Whereas house prices in England and Wales have grown by just under 180% in the past 10 years, Savills estimate that stamp duty on property is now 10 times the figure of 1996, whilst 2006 inheritance tax receipts for residential property are estimated to be five times the 1996 tax take.

The massive growth in stamp duty can in part be explained by the change in the charging structure introduced between 1997 and 2000 but, irrespective of this, receipts in the past five years have grown well in excess of house price growth during which time stamp duty rates have remained unchanged.

However, the failure to raise the nil rate band for inheritance tax produces the most startling results, with 180% growth in the past five years compared to house price growth of 80% in the same period. Even, assuming that an individual’s nil rate band is offset entirely against the equity which individuals hold in their property, residential property in England and Wales is now estimated to account for 40% of all inheritance tax, up from 19% in 1996 and 32% in 2001. 85% of this property is occupied by owners as their main house.

Tax Take by Reference to House Value (2006 Prices)

In terms of numbers of households, Savills research estimates that in 1996, there was enough equity in 300,000 homes to make them potentially liable to inheritance tax.
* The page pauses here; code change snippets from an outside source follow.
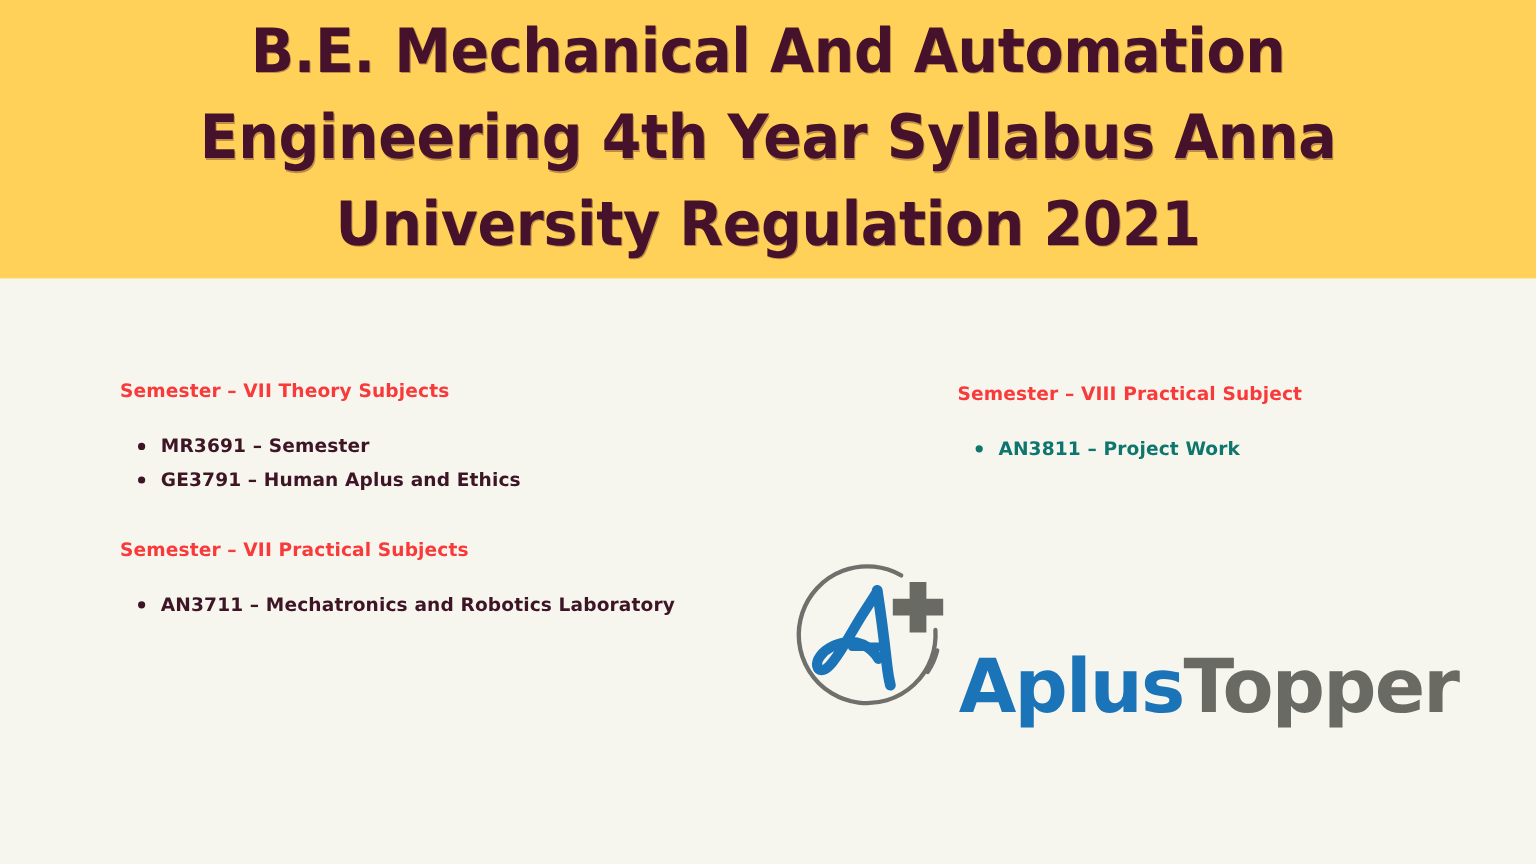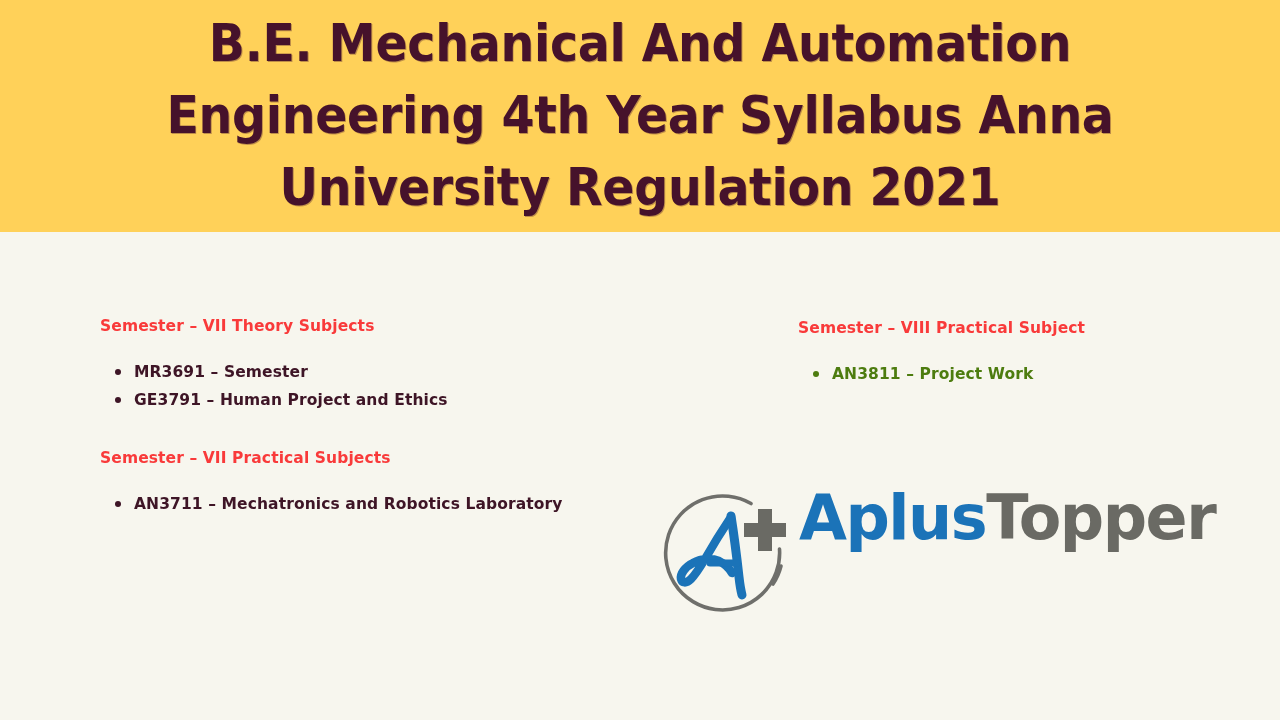--- a/index.html
+++ b/index.html
@@ -103,33 +103,33 @@
     position: absolute;
     left: 15px;
     top: 11px;
     width: 6px;
     height: 6px;
     border-radius: 50%;
     background: currentColor;
   }
 
   .col-left .subject-list li { color: #3E1526; }
-  .col-right .subject-list li { color: #4d7c0f; }
+  .col-right .subject-list li { color: #0f766e; }
 
   .gap-block { height: 34px; }
 
   
   .logo {
     position: absolute;
     left: 655px;
-    top: 487px;
+    top: 463px;
     width: 510px;
     height: 140px;
     display: flex;
-    align-items: flex-start;
+    align-items: flex-end;
   }
 
   .logo-mark {
     width: 140px;
     height: 140px;
     flex: 0 0 140px;
   }
 
   .logo-word {
     margin-left: 4px;
@@ -154,21 +154,21 @@
   </div>
 
   <div class="content">
 
     <div class="col-left">
 
       <div class="sec-heading">Semester – VII Theory Subjects</div>
 
       <ul class="subject-list">
         <li>MR3691 – Semester</li>
-        <li>GE3791 – Human Project and Ethics</li>
+        <li>GE3791 – Human Aplus and Ethics</li>
       </ul>
 
       <div class="gap-block"></div>
 
       <div class="sec-heading">Semester – VII Practical Subjects</div>
 
       <ul class="subject-list">
         <li>AN3711 – Mechatronics and Robotics Laboratory</li>
       </ul>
In 2001 this number had increased to 520,000 and last year it stood at 1.4million homes. “The burden of the increase in inheritance tax is increasingly being shouldered by middle England,” according to Lucian Cook director of Savills residential research.

“Houses worth £400,000 or less in 2006 are estimated to generate approximately 16% of inheritance tax revenue from residential property. In 2001 they would not have contributed to the Chancellor’s pot.”

The research which is based on Land Registry data and Government statistics relating to household demographics and their relationship with house ownership, suggests that the effective rate of inheritance tax on all residential property held at death has more than doubled over the past ten years.

Lucian Cook concluded “We expect the fact that more properties are potentially subject to inheritance tax to result in increased sales. For some families a sale will be needed to raise proceeds to meet the tax liability following a family death, whilst for others it will mean downsizing in retirement to enable lifetime gifts of cash, especially given the clamp down on tax planning schemes for the family home in recent years.”